Le deuxième acte – Quentin Dupieux – 2024

08. Le deuxième acte - Quentin Dupieux - 2024Les comédiens.

   6.5   Avec ce troisième film en moins d’un an, Dupieux poursuit son travail de sape habituel, absurde et inachevé, réhaussé ici d’un catalogue de tous les sujets brulants d’aujourd’hui, qui mixés ensemble provoquent une (non) forme de panel génialement improbable. Et pourtant, lui qui était encore si punk à l’époque de Steak ou Wrong, le voilà qui ouvrait ici le festival de Cannes. Avec un casting quatre étoiles : Lindon, Seydoux, Garrel, Quenard.

     Afin d’aller dans ce non-sens cher au cinéma de Dupieux, c’est Manuel Guillot qui vole la vedette aux quatre stars. Il n’est pas acteur. Son rôle est de servir les personnages, les acteurs. De leur servir du vin, littéralement, comme on sert du jeu de figuration. Et il galère. Il en est incapable, il s’agace, il en chiale. C’est magnifique, tellement drôle : Rarement eu des moments de fous rires comme j’ai pu en avoir ici. C’est lui qu’on retient.

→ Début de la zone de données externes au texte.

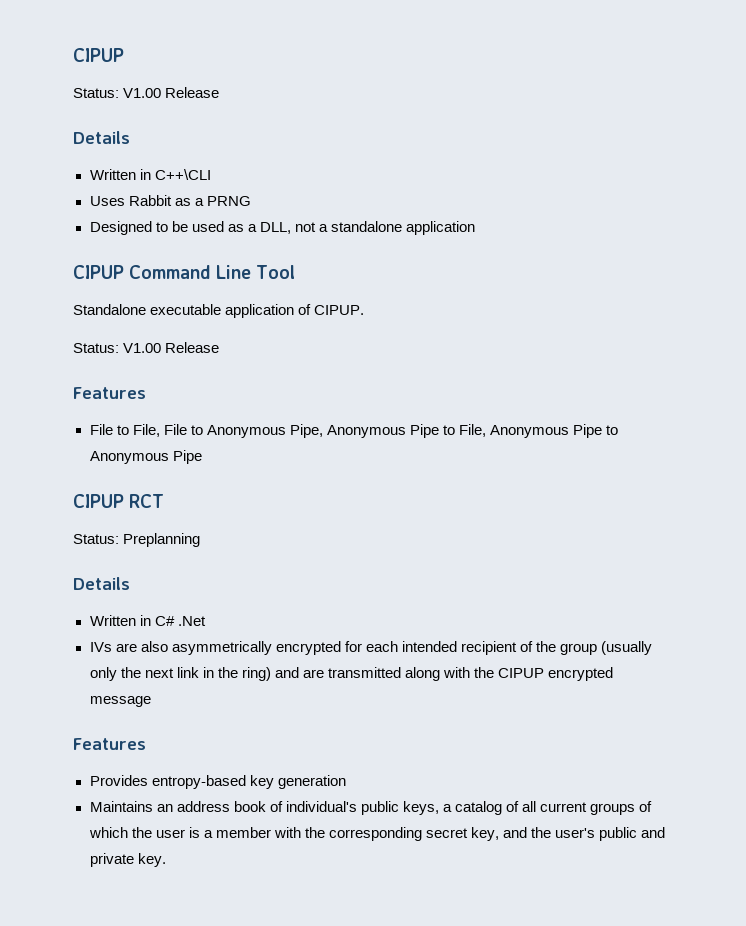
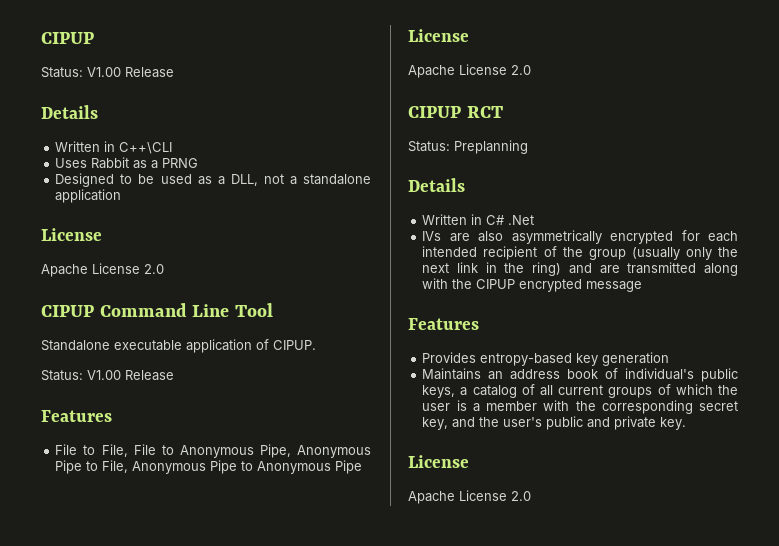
(476, 228) none -> [41,228,102,241] [41,263,164,277] // License // Apache License 2.0
(202, 457) none -> [408,29,469,42] [408,64,531,78] // License // Apache License 2.0
(166, 860) none -> [408,455,469,468] [408,490,531,504] // License // Apache License 2.0

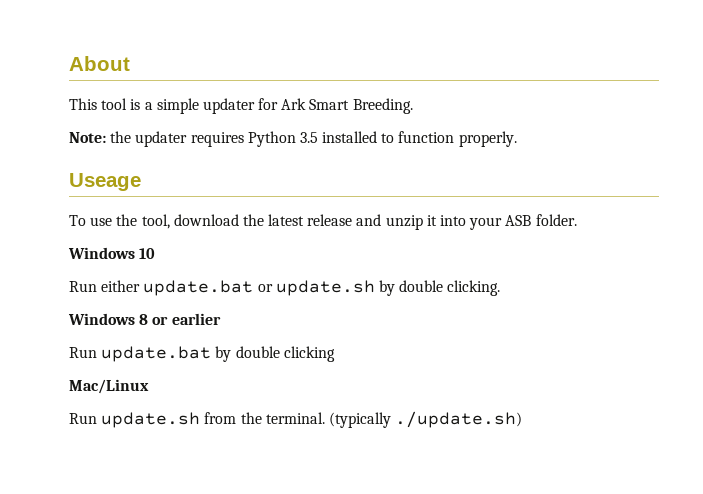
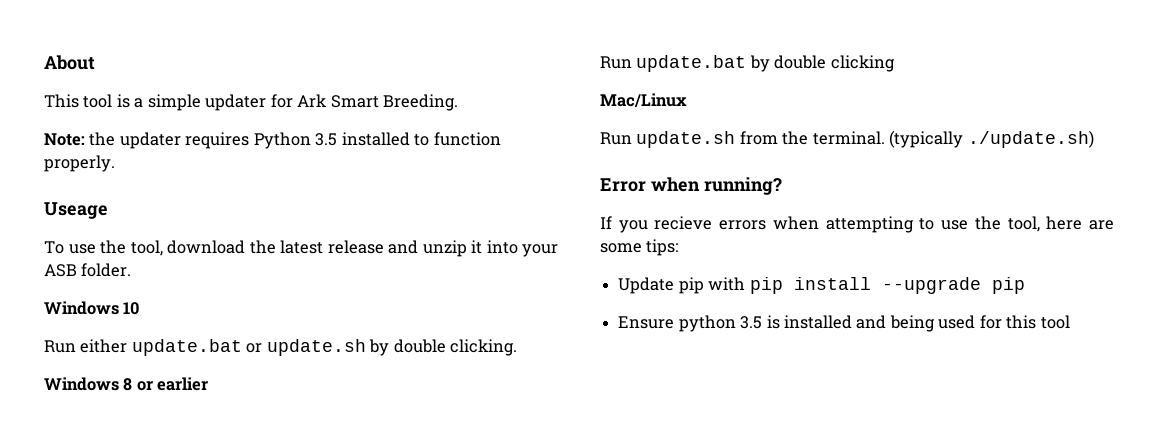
(523, 419) none -> [600,177,782,195] [600,216,1114,233] [600,239,679,256] [618,277,1025,294] [618,315,1070,332] // Error when running? // If you recieve errors when attempting to use the tool, here are some tips: // Update pip with pip install --upgrade pip // Ensure python 3.5 is installed and being used for this tool

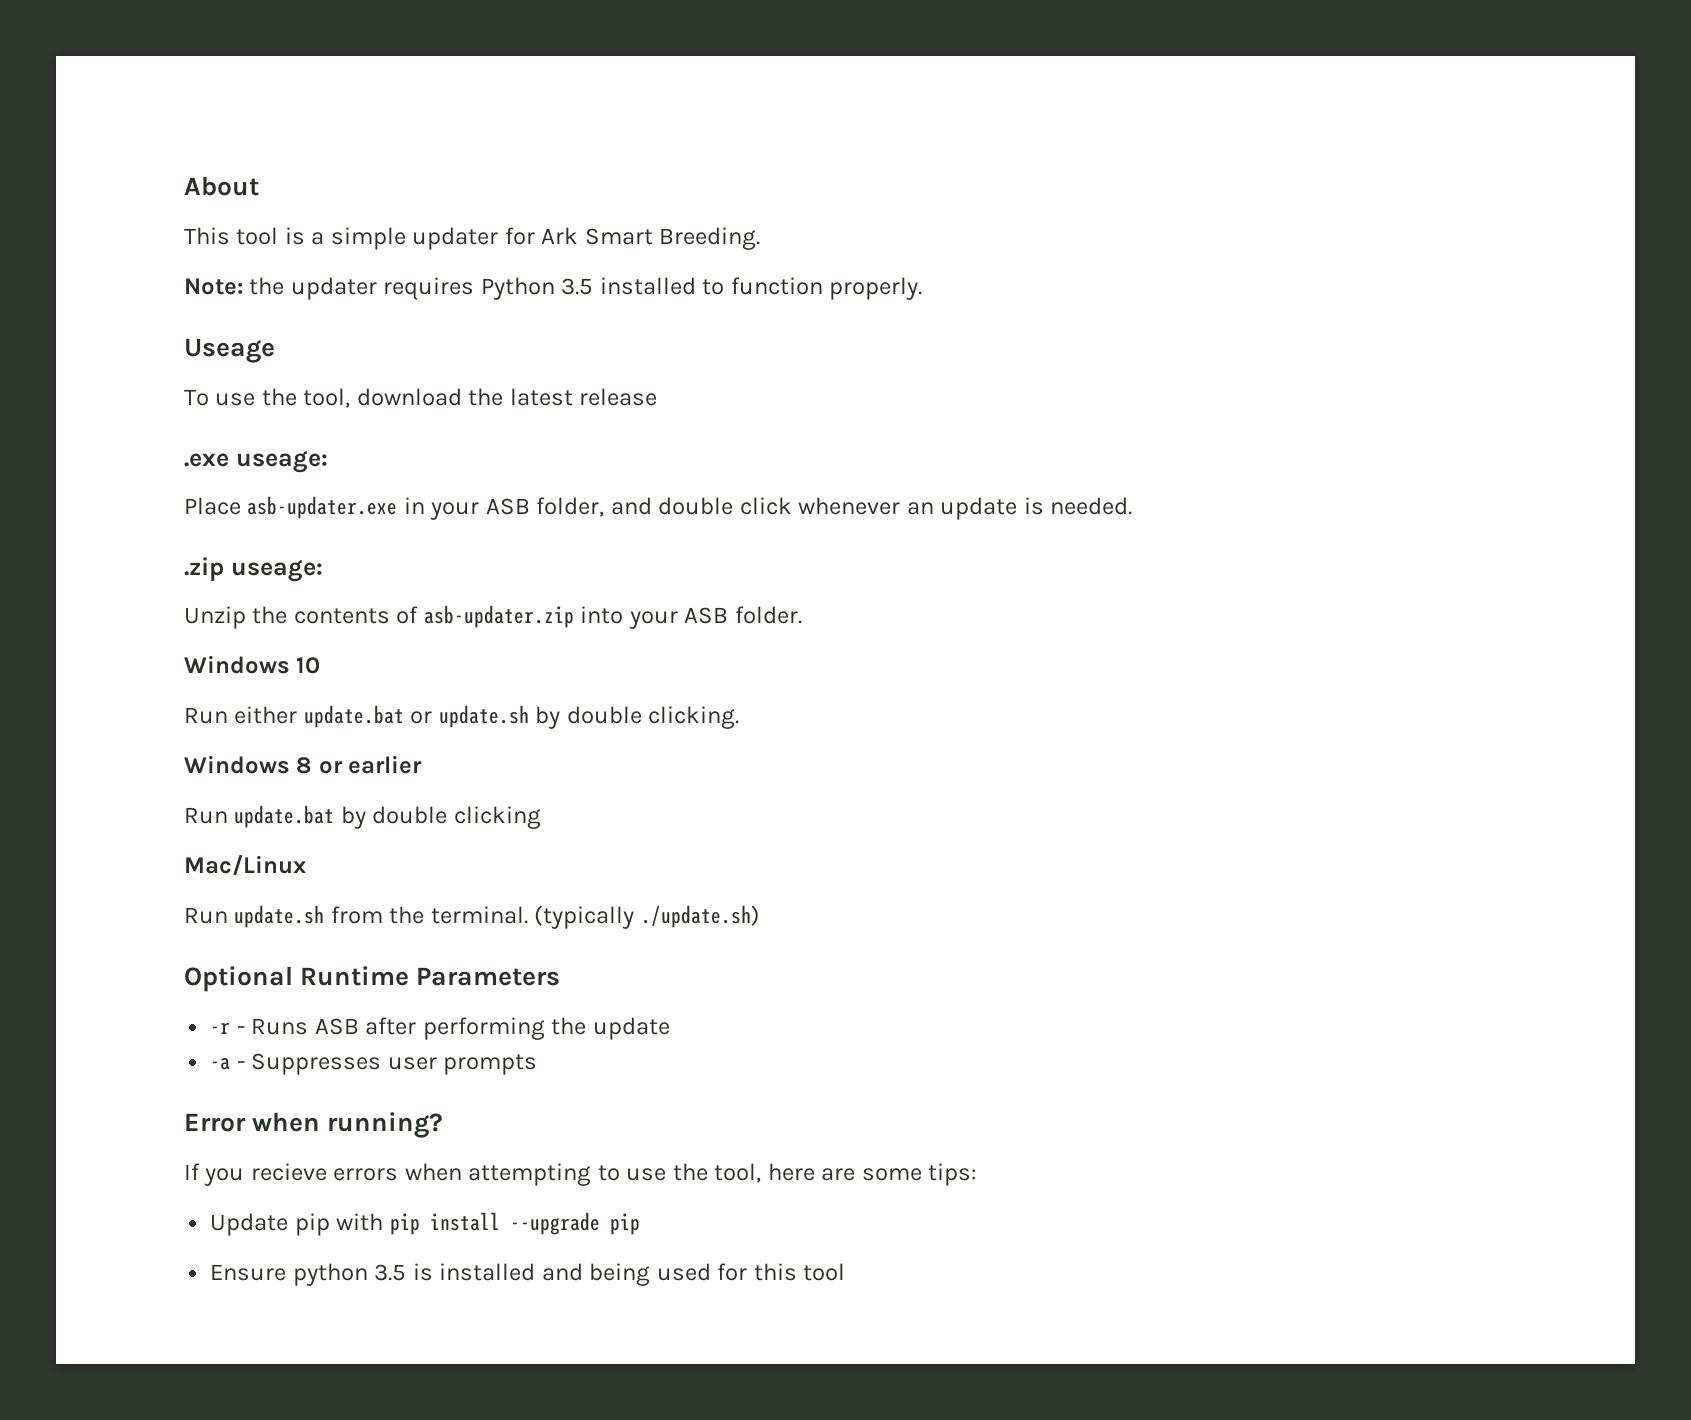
[388,240,482,257] and unzip it -> [184,451,328,473] [184,496,1133,520] [184,557,323,582] [184,605,574,629] // .exe useage: // Place asb-updater.exe in your ASB folder, and double click whenever an update is needed. // .zip useage: // Unzip the contents of asb-updater.zip
(1094, 139) none -> [184,966,561,992] [210,1017,670,1040] [210,1053,538,1075] // Optional Runtime Parameters // -r - Runs ASB after performing the update // -a - Suppresses user prompts

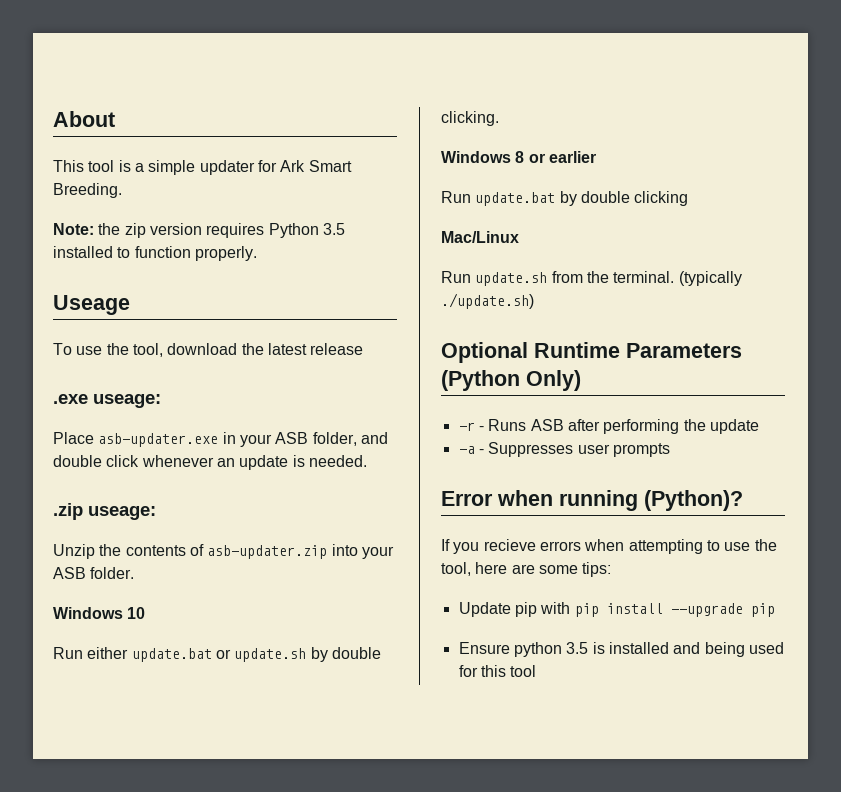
[290,277,377,300] updater -> [124,223,202,238] zip version
(561, 976) none -> [441,370,581,391] (Python Only)
[327,1112,444,1138] running? -> [559,490,743,511] running (Python)?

     Le film est une succession de mises en abyme et envolées méta en rafale : le film dans le film, les comédiens qui parlent du métier d’acteur, se moquent d’eux-mêmes, le jeu entre réel et fiction, les regards caméra, les interactions avec l’équipe technique et j’en passe. Tout y est. Les curseurs de l’absurde ludique et théorique sont poussés jusqu’à leur point de rupture.

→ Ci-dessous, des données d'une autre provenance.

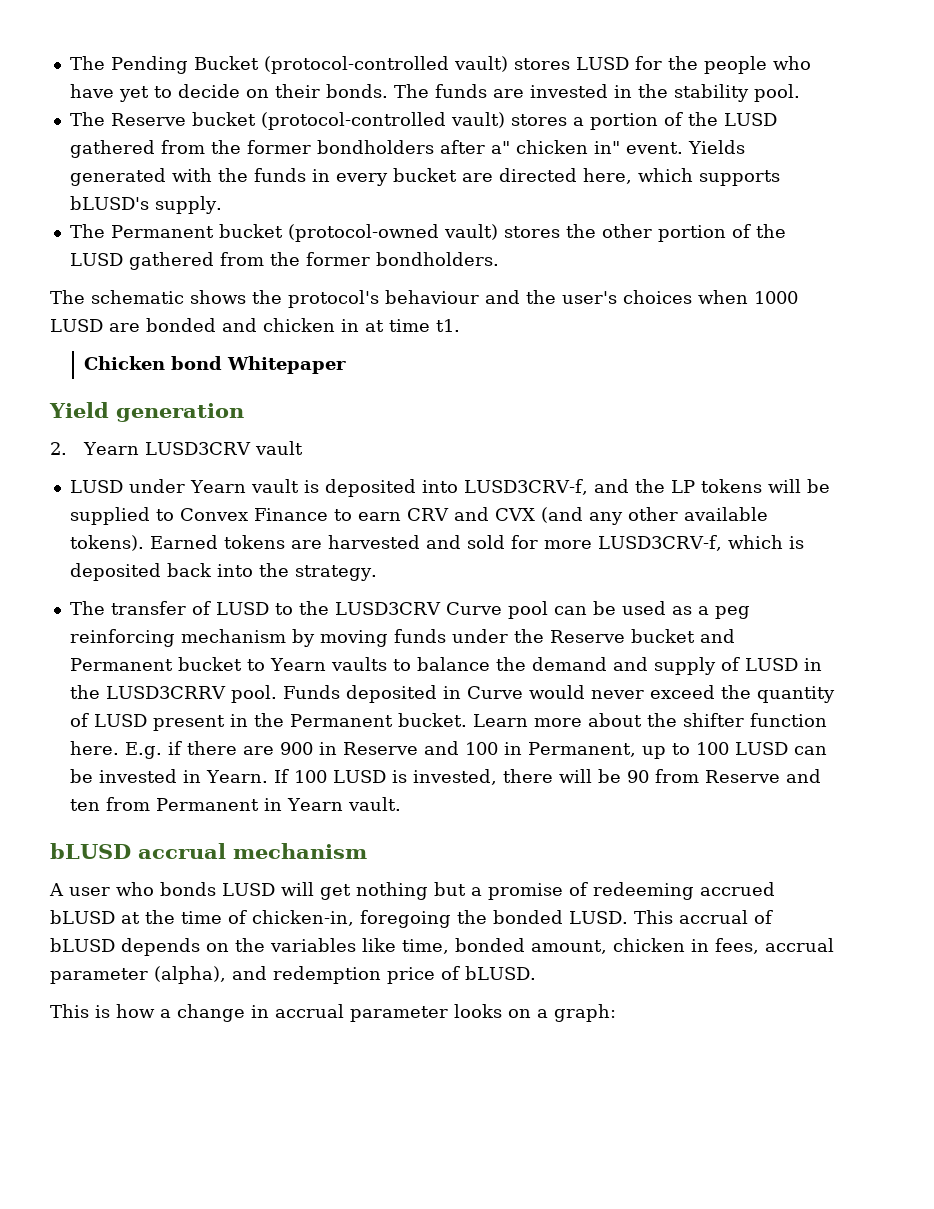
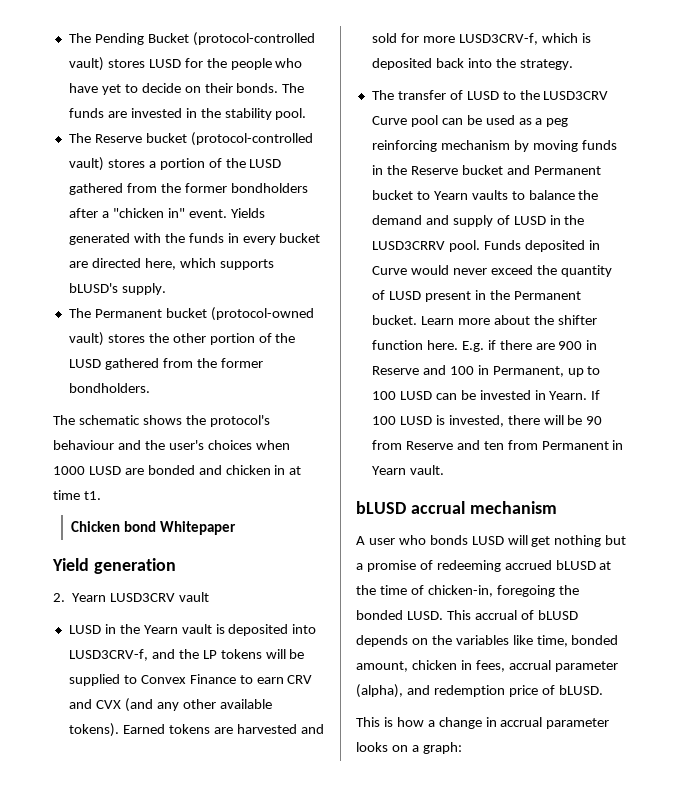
[490,140,588,154] a" chicken -> [101,208,164,218] a "chicken
[128,479,185,493] under -> [104,624,140,634] in the
[451,629,508,643] under -> [371,165,383,175] in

     Dupieux me séduit moins sur la fin, il se perd un peu, notamment avec le doublon de la scène de l’ordinateur. Il m’ennuie aussi avec sa sortie en travelling sur le travelling interminable sur rails. Juste eu la sensation qu’il souhaitait dépasser l’heure de métrage (je suis mauvaise langue, il est un poil plus long que les précédents, celui-là) afin d’étirer gratos son nouveau petit film concept.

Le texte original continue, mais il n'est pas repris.